Na Avenida da Liberdade, Lisboa
Cortesia de jmgs

«Só desde o momento que essa História, da Literatura e da Crítica, começou a ser feita sistematicamente dentro da Universidade, desde meados do século XX, é que se operou a dupla mutação face à crítica «impressionista» (termo ainda aplicável, aliás, a quase tudo o que um David Mourão-Ferreira cometeu na crítica, como o próprio admitia) em que Chagas se exercitou nos seus ensaios:
  • a constituição de um público no sentido moderno do termo, falta tantas vezes lamentada tanto por Chagas como por outros depois dele (como ainda no caso do Inquérito Literário de Boavida Portugal, em 1915);
  • a criação de um establishment universitário em contacto regular com aquela Europa moderna que a geração de Chagas e Eça, e mesmo antes dela, tomava por ideal normativo.

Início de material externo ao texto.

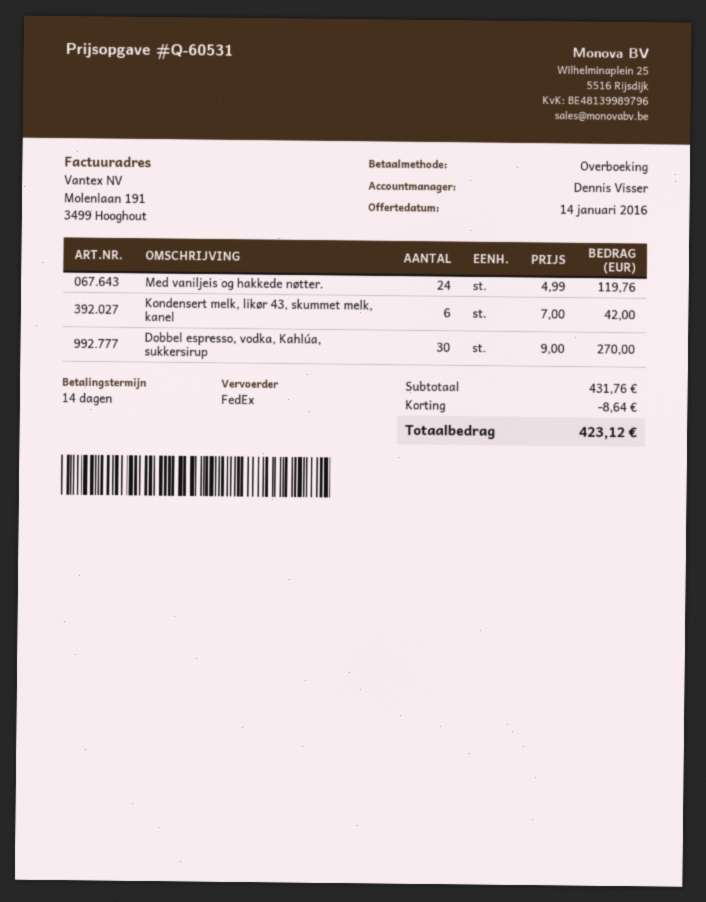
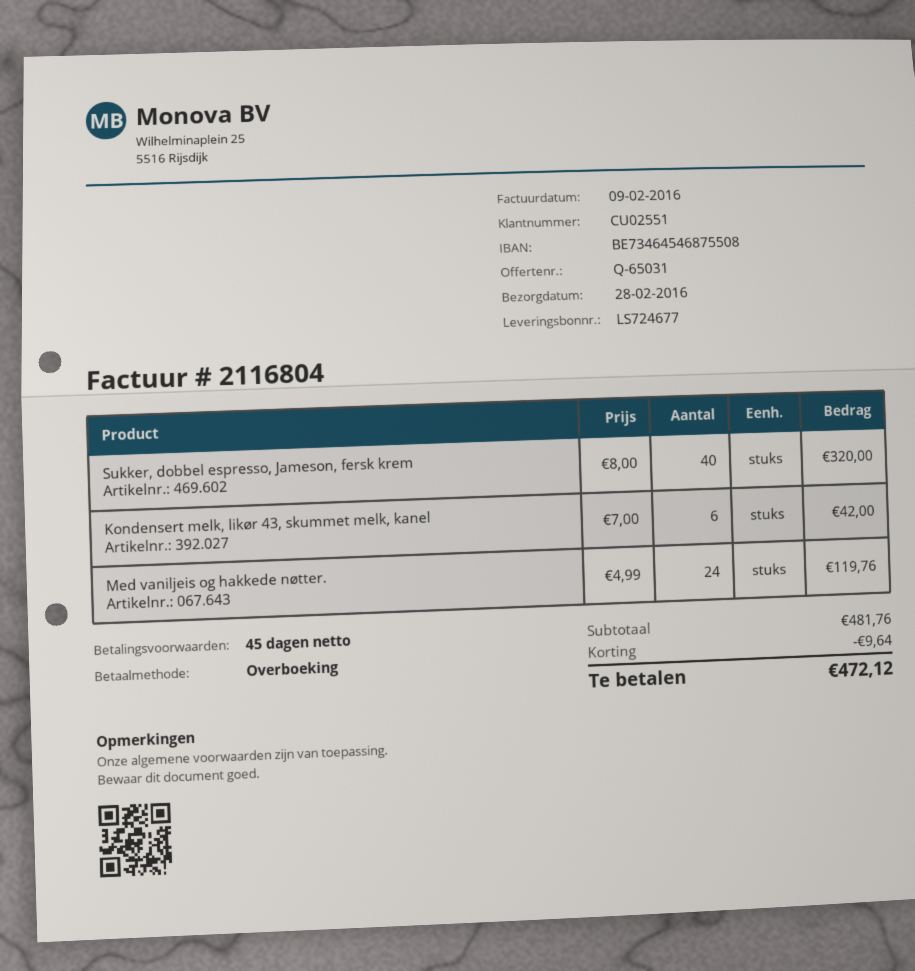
quote number: Q-60531 -> Q-65031
payment terms: 14 days -> 45 days
Dobbel espresso, vodka, Kahlúa, sukkersirup: 30 x 9.00 = 270.00 -> none
Sukker, dobbel espresso, Jameson, fersk krem: none -> 40 x 8.00 = 320.00
subtotal: 431.76 -> 481.76
discount: 8.64 -> 9.64
total: 423.12 -> 472.12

Sem estas duas mudanças, e a mudança social que se produziu com elas no último quartel do século XX, o mundo literário e social de Chagas permaneceria sendo o nosso. Nesse mundo, a prosa tendia à solenidade e o número de caracteres ainda não era a ultima ratio da escrita, nem mesmo da jornalística. Quem conhecer as longas aberturas dos textos do início do século XX sentir-se-á à vontade entre a prosa dos novos de meados do século XIX, com as suas extensas divagações sobrecarregadas de erudição clássica e moderna.
Como Chagas explica nas suas «Duas palavras d’Introducção», Ensaios Críticos reúne alguns dos textos do «primeiro ano do meu noviciado jornalístico». Nele, e em tudo o que mais se propunha fazer, «a missão da crítica era elevadíssima», mesmo se a adulação colhe sempre mais adeptos, tanto entre os maiores como entre os menores: «Perante a vaidade todos somos iguais». E a modéstia do aspirante a critico, a homem de letras naquela acepção que hoje desapareceu, só torna a leitura dos ensaios mais esmagadora: aquela ideia de cultura já não existe, aquela língua portuguesa já não existe, aquela Pátria já não existe». In Carlos Leone.